Todo esto sin olvidar que nosotros somos corresponsables de esa locura en la medida en la que hacemos el juego a dichos grandes ecocidas, pues adquirimos los productos que la locura consumista presenta. Por tal razón no es errado decir que compartimos la misma locura thanática: al hacerle el juego somos corresponsables de la destrucción de nuestro hábitat y, por ende, del asesinato de nuestra propia descendencia.
Cuernavaca, Morelos, 25 de junio de 2008

[1] Dr. en Filosofía (UNAM). Miembro de L’école lacanienne de psychanalyse y de la Heidegger Gesellschaft. Actualmente Director académico y Coordinador del Seminario Filosofía y psicoanálisis del Posgrado en Filosofía del CIDHEM (Centro de Investigación y Docencia en Humanidades del Estado de Morelos).

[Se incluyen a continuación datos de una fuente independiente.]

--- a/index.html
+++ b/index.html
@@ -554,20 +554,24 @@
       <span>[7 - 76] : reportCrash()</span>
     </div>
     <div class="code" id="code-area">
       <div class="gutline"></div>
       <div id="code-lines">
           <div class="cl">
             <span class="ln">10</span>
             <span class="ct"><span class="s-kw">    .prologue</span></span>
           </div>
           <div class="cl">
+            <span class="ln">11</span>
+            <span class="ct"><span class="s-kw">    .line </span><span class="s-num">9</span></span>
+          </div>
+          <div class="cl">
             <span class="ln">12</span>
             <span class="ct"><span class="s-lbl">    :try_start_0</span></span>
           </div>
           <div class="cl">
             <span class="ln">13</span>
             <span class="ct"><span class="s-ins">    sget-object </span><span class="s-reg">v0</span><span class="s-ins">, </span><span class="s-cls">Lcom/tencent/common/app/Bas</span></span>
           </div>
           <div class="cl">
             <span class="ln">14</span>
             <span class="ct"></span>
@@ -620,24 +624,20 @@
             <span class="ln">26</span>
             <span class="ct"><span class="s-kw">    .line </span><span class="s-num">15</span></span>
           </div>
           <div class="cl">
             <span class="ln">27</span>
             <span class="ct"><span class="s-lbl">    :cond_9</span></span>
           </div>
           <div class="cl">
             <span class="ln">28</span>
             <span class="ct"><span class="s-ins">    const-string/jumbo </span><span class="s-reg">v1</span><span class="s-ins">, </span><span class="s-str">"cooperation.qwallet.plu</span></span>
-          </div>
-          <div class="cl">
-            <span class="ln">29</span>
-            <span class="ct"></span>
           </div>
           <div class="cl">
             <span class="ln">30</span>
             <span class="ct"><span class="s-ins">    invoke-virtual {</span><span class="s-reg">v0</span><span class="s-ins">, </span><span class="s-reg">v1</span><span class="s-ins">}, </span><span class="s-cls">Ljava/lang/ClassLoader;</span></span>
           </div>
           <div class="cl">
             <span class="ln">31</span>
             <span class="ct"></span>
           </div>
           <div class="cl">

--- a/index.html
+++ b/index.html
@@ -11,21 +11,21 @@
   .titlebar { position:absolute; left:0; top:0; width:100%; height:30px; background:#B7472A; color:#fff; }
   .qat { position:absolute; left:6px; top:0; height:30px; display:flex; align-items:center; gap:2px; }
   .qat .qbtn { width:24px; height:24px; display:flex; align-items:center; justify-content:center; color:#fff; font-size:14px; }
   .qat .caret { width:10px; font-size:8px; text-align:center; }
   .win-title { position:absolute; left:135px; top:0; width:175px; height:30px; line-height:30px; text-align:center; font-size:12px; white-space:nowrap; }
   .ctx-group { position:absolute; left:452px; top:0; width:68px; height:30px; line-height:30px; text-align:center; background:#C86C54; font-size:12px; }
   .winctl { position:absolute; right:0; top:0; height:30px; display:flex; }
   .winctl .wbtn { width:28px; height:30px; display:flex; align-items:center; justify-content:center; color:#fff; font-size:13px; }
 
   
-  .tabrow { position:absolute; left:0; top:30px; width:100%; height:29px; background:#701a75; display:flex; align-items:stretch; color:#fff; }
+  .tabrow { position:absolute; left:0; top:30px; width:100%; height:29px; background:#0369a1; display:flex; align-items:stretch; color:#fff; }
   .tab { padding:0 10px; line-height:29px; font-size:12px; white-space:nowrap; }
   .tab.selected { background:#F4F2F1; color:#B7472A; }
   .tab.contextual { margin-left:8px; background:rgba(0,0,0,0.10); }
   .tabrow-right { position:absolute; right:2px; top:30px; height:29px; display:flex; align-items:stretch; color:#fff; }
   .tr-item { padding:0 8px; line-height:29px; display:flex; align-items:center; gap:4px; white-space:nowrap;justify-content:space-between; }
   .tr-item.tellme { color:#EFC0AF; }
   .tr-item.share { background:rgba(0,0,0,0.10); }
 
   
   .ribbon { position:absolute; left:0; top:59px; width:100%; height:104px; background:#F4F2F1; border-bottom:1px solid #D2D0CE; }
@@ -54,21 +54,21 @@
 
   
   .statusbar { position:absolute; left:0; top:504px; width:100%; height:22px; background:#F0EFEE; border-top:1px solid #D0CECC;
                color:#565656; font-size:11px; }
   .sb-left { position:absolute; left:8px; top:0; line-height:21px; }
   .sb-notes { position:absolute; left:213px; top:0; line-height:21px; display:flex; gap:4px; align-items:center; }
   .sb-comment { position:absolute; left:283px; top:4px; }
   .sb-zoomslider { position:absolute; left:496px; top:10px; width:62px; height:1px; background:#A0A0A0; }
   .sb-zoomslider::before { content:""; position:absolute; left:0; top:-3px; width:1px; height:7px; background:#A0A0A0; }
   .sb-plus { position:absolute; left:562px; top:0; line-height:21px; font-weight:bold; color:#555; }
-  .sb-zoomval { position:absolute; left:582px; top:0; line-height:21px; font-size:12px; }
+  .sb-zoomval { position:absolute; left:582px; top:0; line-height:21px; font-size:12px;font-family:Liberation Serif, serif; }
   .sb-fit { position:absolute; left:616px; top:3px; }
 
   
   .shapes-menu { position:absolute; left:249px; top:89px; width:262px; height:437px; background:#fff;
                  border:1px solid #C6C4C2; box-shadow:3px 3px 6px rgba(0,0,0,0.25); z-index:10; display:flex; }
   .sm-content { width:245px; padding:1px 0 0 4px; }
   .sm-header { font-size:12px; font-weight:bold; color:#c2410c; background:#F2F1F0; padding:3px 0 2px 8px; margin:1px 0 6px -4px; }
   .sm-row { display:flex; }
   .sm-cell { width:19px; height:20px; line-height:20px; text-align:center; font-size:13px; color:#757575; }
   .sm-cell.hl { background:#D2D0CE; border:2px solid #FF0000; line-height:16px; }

[2] El 9 de marzo de 2008.
[3] De esta manera denomina D.-R. Dufour al ser humano en su Lettres sur la nature humaine à l’usage des survivants (Calmann-Levi, Paris, 1999) debido a que, generalmente, el ser humano, como el ajolote del altiplano mexicano, nace, se reproduce y muere sin haber alcanzado nunca la madurez.
[4] Freud, S., “Cinco conferencias de introducción al psicoanálisis” (1909-1910), en Obras completas, XI, Amorrortu, 1976, p. 49-51.